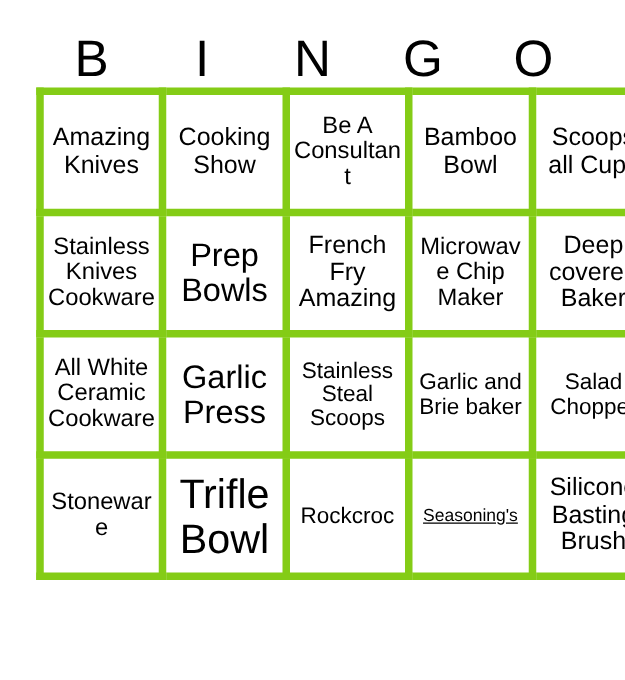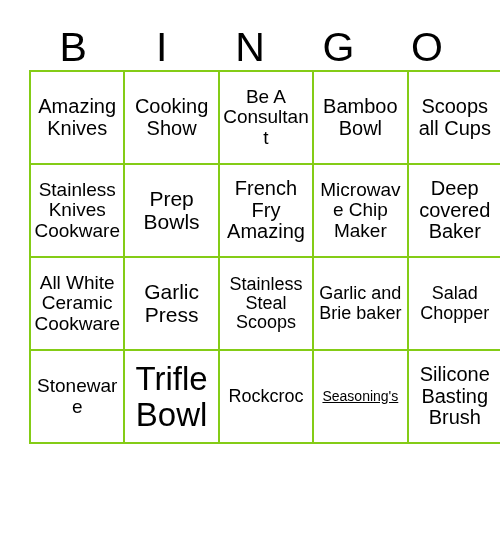--- a/index.html
+++ b/index.html
@@ -47,7 +47,7 @@
     table-layout: fixed;
   }
   #bingo-grid td {
-    border: 2px solid #84cc16;
+    border: 6px solid #84cc16;
     width: 88.4px;
     height: 89px;
     padding: 1px 2px;

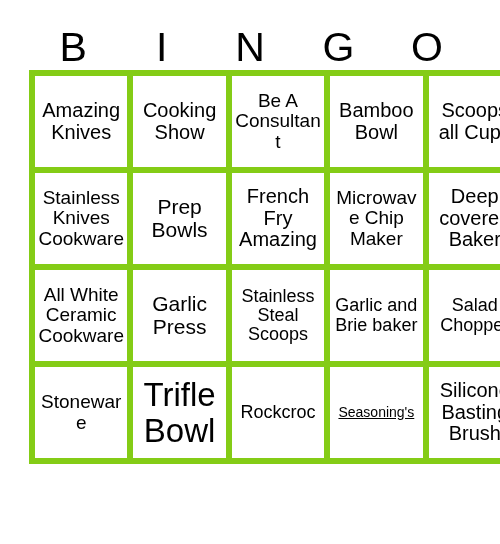--- a/index.html
+++ b/index.html
@@ -68,7 +68,7 @@
   .fs-sm   { font-size: 19px; }
   .fs-md   { font-size: 18px; }
   .fs-lg   { font-size: 20px; }
-  .fs-xl   { font-size: 21px; text-align: center; }
+  .fs-xl   { font-size: 26px; text-align: center; }
   .fs-xxl  { font-size: 33px; }
 </style>
 </head>

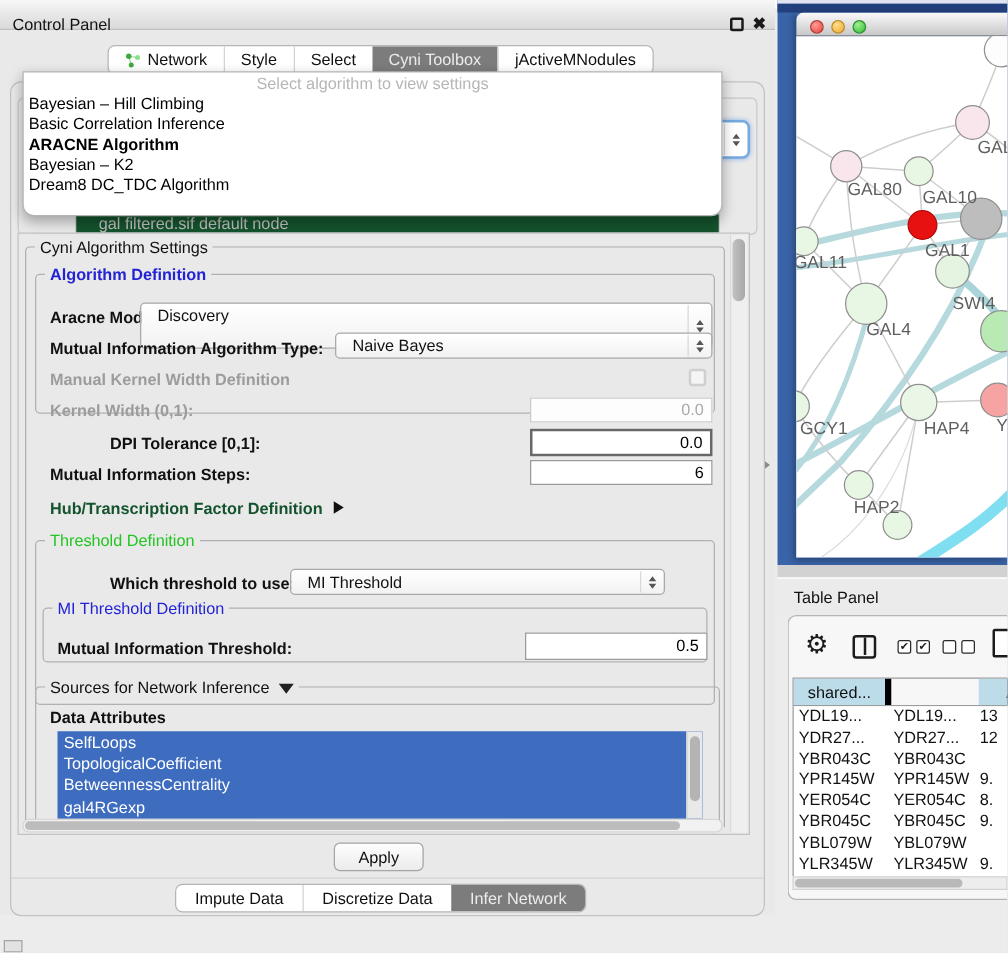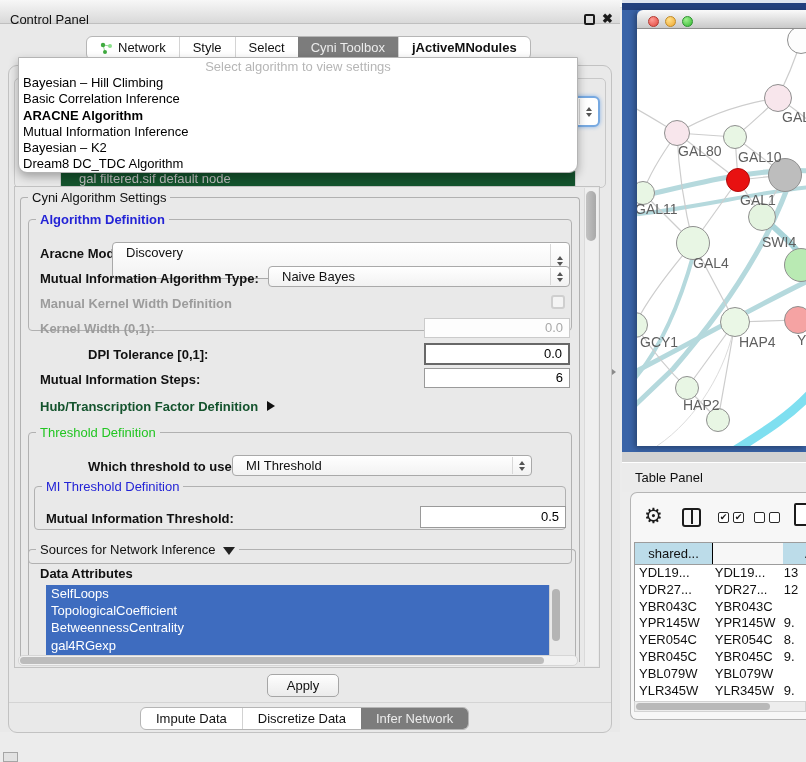--- a/index.html
+++ b/index.html
@@ -27,7 +27,7 @@
   .main-tab { padding:0 13px; line-height:22px; font-size:13px; color:#111; display:flex; align-items:center; gap:5px; border-left:1px solid #d4d4d4; }
   .main-tab:first-child { border-left:none; }
   .main-tab.sel { background:#7c7c7c; color:#ececec; border-left:none; }
-  .main-tab.bold { font-weight:700; }
+  .main-tab.bold { font-weight:400; }
 
   
   .cp-outer { left:8px; top:65px; width:604px; height:668px; background:#e9e9e9;

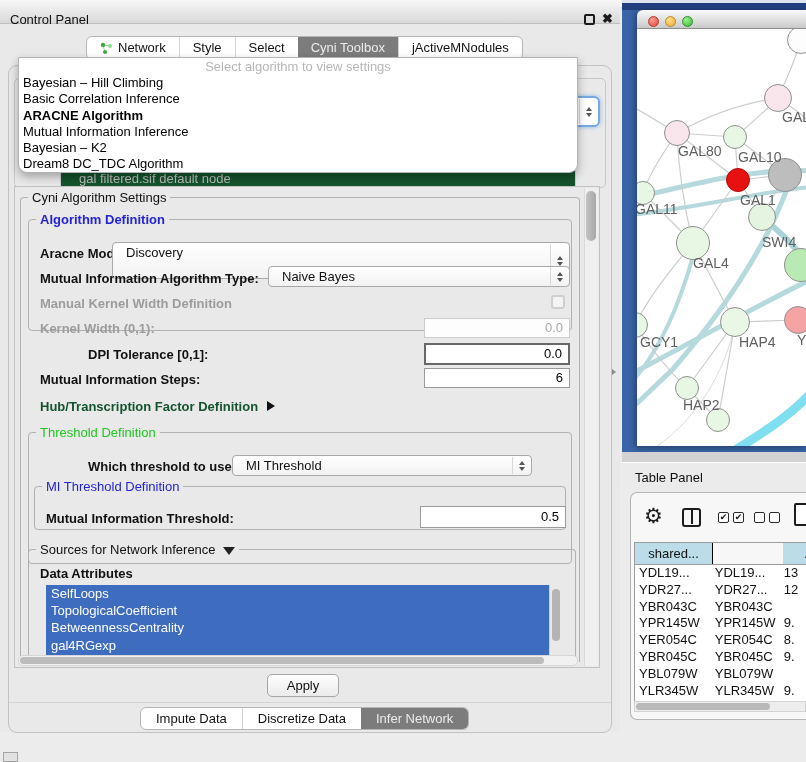--- a/index.html
+++ b/index.html
@@ -193,7 +193,6 @@
   <div class="dd-item">Bayesian – Hill Climbing</div>
   <div class="dd-item">Basic Correlation Inference</div>
   <div class="dd-item bold">ARACNE Algorithm</div>
-  <div class="dd-item">Mutual Information Inference</div>
   <div class="dd-item">Bayesian – K2</div>
   <div class="dd-item">Dream8 DC_TDC Algorithm</div>
 </div>

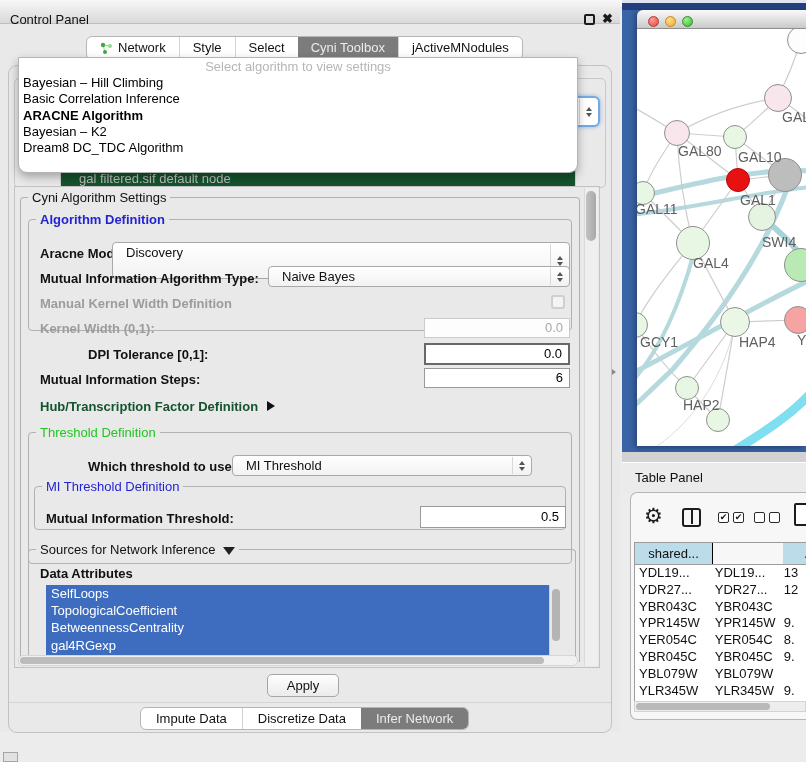--- a/index.html
+++ b/index.html
@@ -130,7 +130,7 @@
   .doc-icon { left:794px; top:503px; width:16px; height:23px; border:2.5px solid #1c1c1c; border-radius:2px; background:#fff; }
 
   .thead { left:634px; top:542px; height:23px; display:flex; border:1px solid #9c9c9c; }
-  .th { line-height:21px; text-align:center; border-right:1px solid #000000; overflow:hidden; font-size:13px; color:#111; }
+  .th { line-height:21px; text-align:center; border-right:5px solid #000000; overflow:hidden; font-size:13px; color:#111; }
   .th.hl { background:#bcdce9; }
   .th.plain-bg { background:#84cc16;margin-top:35px; }
   .tbody { left:634px; top:565px; width:172px; height:136px; background:#fff; border-left:1px solid #9c9c9c; overflow:hidden; }

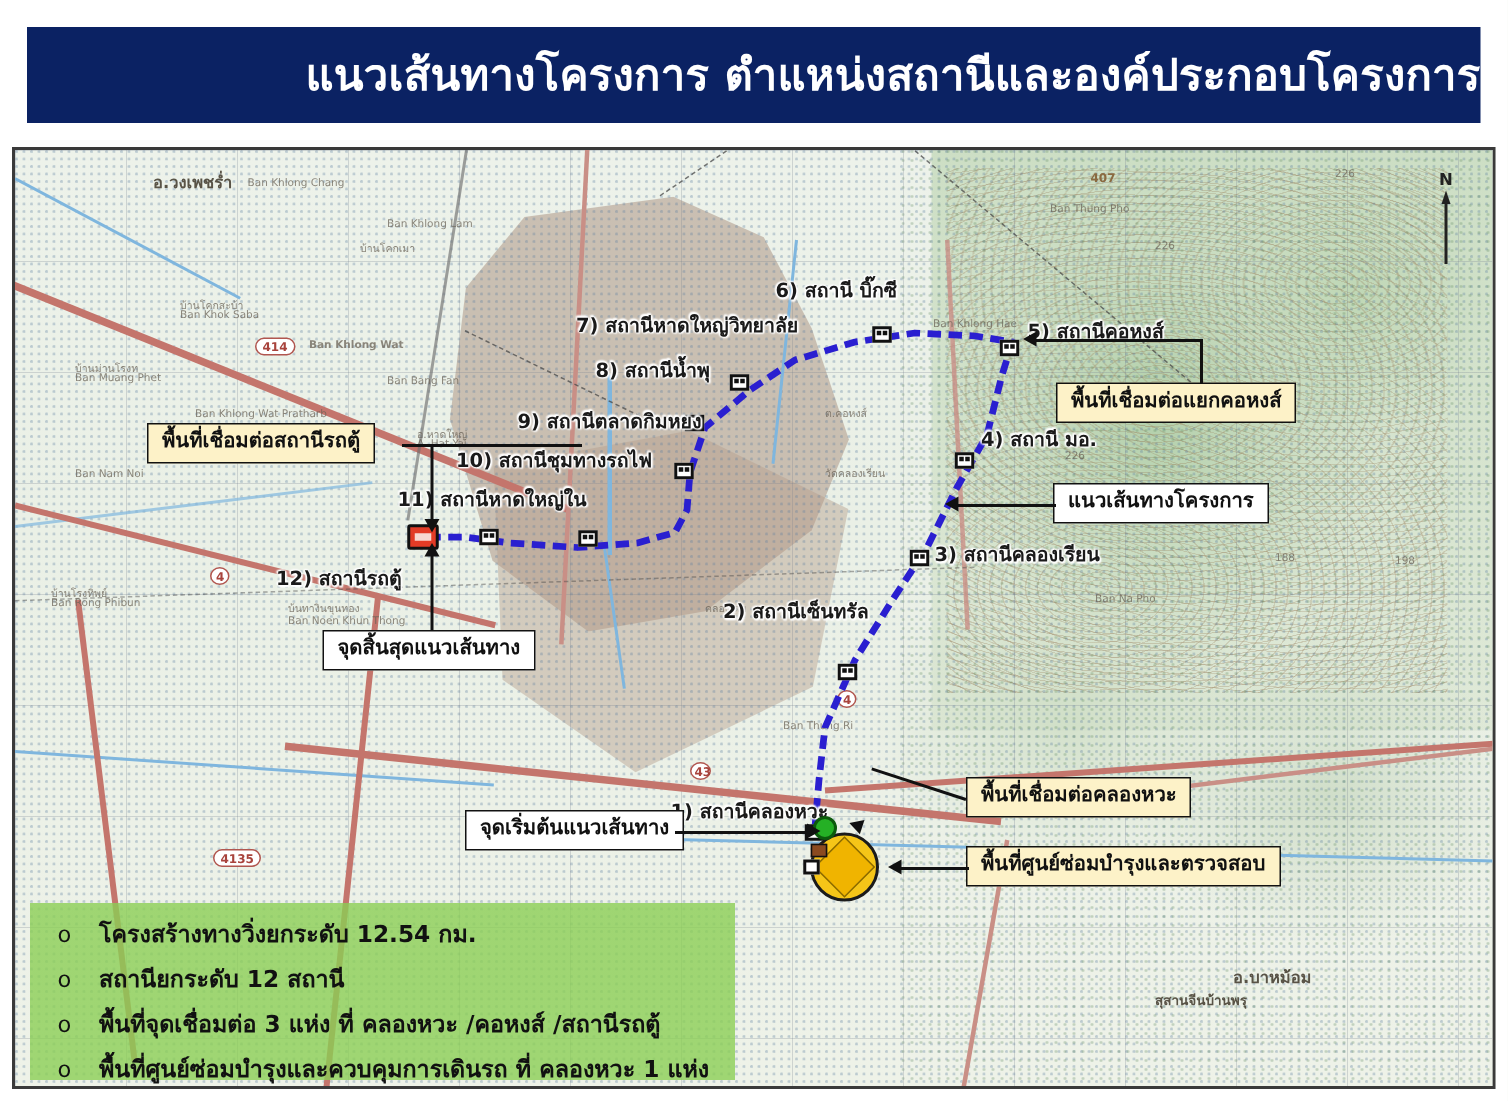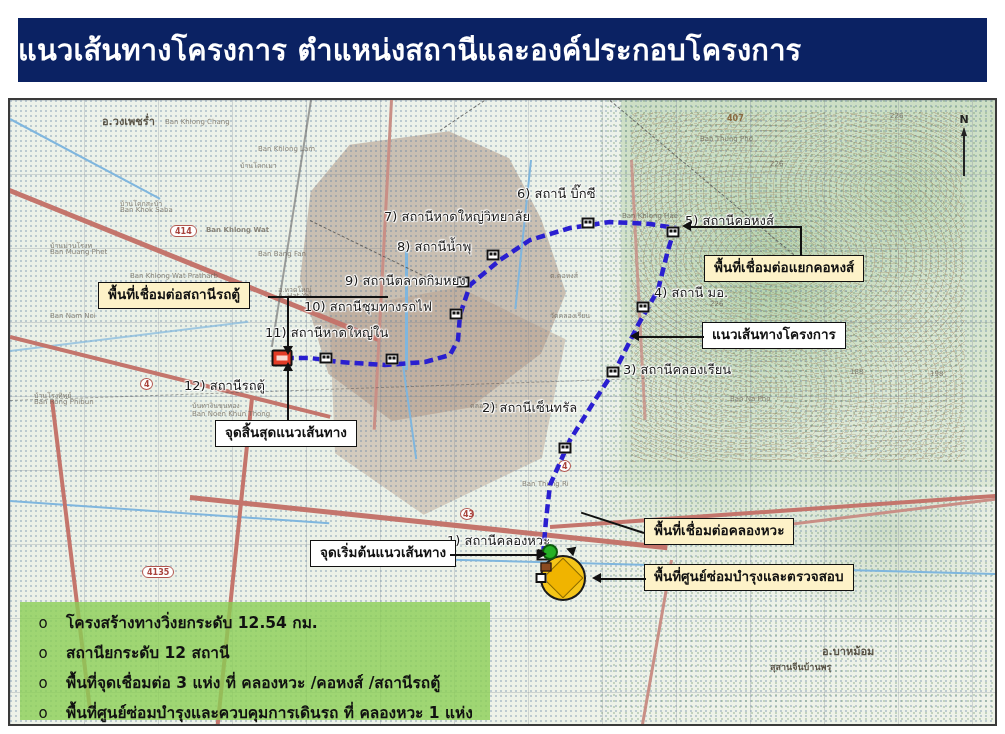--- a/index.html
+++ b/index.html
@@ -21,7 +21,7 @@
     left: 18px; top: 18px;
     width: 969px; height: 64px;
     background: #0b2263;
-    display: flex; align-items: center; justify-content: flex-start;
+    display: flex; align-items: center; justify-content: flex-end;
   }
   .title-text {
     color: #ffffff;

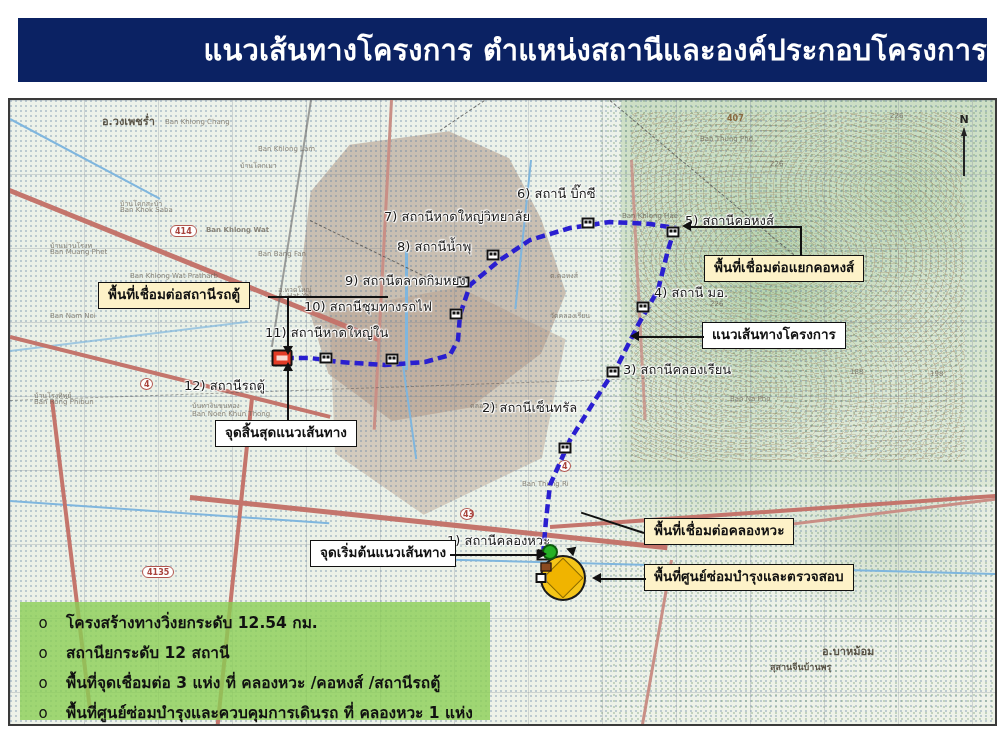--- a/index.html
+++ b/index.html
@@ -176,7 +176,7 @@
   .stn-label {
     position: absolute;
     font-size: 13px;
-    font-weight: 400;
+    font-weight: 700;
     color: #1a1a1a;
     white-space: nowrap;
     text-shadow:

^^^^

Reproduce these records exactly, but not the pictures.

Answer to the exercise —
--- a/index.html
+++ b/index.html
@@ -47,7 +47,7 @@
     table-layout: fixed;
   }
   #bingo-grid td {
-    border: 2px solid #84cc16;
+    border: 6px solid #84cc16;
     width: 88.4px;
     height: 89px;
     padding: 1px 2px;

--- a/index.html
+++ b/index.html
@@ -68,7 +68,7 @@
   .fs-sm   { font-size: 19px; }
   .fs-md   { font-size: 18px; }
   .fs-lg   { font-size: 20px; }
-  .fs-xl   { font-size: 21px; text-align: center; }
+  .fs-xl   { font-size: 26px; text-align: center; }
   .fs-xxl  { font-size: 33px; }
 </style>
 </head>

--- a/index.html
+++ b/index.html
@@ -27,7 +27,7 @@
   .main-tab { padding:0 13px; line-height:22px; font-size:13px; color:#111; display:flex; align-items:center; gap:5px; border-left:1px solid #d4d4d4; }
   .main-tab:first-child { border-left:none; }
   .main-tab.sel { background:#7c7c7c; color:#ececec; border-left:none; }
-  .main-tab.bold { font-weight:700; }
+  .main-tab.bold { font-weight:400; }
 
   
   .cp-outer { left:8px; top:65px; width:604px; height:668px; background:#e9e9e9;

--- a/index.html
+++ b/index.html
@@ -193,7 +193,6 @@
   <div class="dd-item">Bayesian – Hill Climbing</div>
   <div class="dd-item">Basic Correlation Inference</div>
   <div class="dd-item bold">ARACNE Algorithm</div>
-  <div class="dd-item">Mutual Information Inference</div>
   <div class="dd-item">Bayesian – K2</div>
   <div class="dd-item">Dream8 DC_TDC Algorithm</div>
 </div>

--- a/index.html
+++ b/index.html
@@ -130,7 +130,7 @@
   .doc-icon { left:794px; top:503px; width:16px; height:23px; border:2.5px solid #1c1c1c; border-radius:2px; background:#fff; }
 
   .thead { left:634px; top:542px; height:23px; display:flex; border:1px solid #9c9c9c; }
-  .th { line-height:21px; text-align:center; border-right:1px solid #000000; overflow:hidden; font-size:13px; color:#111; }
+  .th { line-height:21px; text-align:center; border-right:5px solid #000000; overflow:hidden; font-size:13px; color:#111; }
   .th.hl { background:#bcdce9; }
   .th.plain-bg { background:#84cc16;margin-top:35px; }
   .tbody { left:634px; top:565px; width:172px; height:136px; background:#fff; border-left:1px solid #9c9c9c; overflow:hidden; }

--- a/index.html
+++ b/index.html
@@ -21,7 +21,7 @@
     left: 18px; top: 18px;
     width: 969px; height: 64px;
     background: #0b2263;
-    display: flex; align-items: center; justify-content: flex-start;
+    display: flex; align-items: center; justify-content: flex-end;
   }
   .title-text {
     color: #ffffff;

--- a/index.html
+++ b/index.html
@@ -176,7 +176,7 @@
   .stn-label {
     position: absolute;
     font-size: 13px;
-    font-weight: 400;
+    font-weight: 700;
     color: #1a1a1a;
     white-space: nowrap;
     text-shadow:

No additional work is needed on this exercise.